[Stored records]
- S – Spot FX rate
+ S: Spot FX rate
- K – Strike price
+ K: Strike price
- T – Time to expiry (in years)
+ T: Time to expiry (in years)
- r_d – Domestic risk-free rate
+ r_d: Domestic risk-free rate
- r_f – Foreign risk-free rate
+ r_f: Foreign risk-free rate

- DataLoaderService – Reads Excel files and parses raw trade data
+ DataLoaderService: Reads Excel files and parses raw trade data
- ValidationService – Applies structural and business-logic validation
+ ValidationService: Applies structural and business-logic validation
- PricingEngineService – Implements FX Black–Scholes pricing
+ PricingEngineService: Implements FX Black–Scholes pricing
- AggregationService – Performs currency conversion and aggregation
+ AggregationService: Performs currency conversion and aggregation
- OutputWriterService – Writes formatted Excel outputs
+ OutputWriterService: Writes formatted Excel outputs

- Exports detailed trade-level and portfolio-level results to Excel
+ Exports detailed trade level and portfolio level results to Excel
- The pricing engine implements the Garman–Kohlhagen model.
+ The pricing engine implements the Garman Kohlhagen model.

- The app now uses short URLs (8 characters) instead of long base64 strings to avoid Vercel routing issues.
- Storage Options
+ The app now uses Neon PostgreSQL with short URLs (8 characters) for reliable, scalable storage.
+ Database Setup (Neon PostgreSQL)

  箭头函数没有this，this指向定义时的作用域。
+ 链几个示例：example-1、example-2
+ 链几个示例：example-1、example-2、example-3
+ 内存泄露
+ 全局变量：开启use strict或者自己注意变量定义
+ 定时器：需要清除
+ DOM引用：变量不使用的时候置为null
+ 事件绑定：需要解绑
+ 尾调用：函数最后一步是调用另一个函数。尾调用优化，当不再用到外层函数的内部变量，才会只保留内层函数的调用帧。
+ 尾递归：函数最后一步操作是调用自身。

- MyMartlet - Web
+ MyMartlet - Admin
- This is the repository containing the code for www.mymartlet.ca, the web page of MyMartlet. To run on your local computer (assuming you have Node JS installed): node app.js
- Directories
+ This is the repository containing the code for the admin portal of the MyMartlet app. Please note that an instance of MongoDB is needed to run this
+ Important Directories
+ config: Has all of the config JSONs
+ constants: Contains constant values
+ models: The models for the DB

### What this task involves
Among the entries above, find the line with "- OutputWriterService –" and the line with "Garman Kohlhagen model."; give again exactly these two lines and all lines between them.

### Answer area
- OutputWriterService – Writes formatted Excel outputs
+ OutputWriterService: Writes formatted Excel outputs

- Exports detailed trade-level and portfolio-level results to Excel
+ Exports detailed trade level and portfolio level results to Excel
- The pricing engine implements the Garman–Kohlhagen model.
+ The pricing engine implements the Garman Kohlhagen model.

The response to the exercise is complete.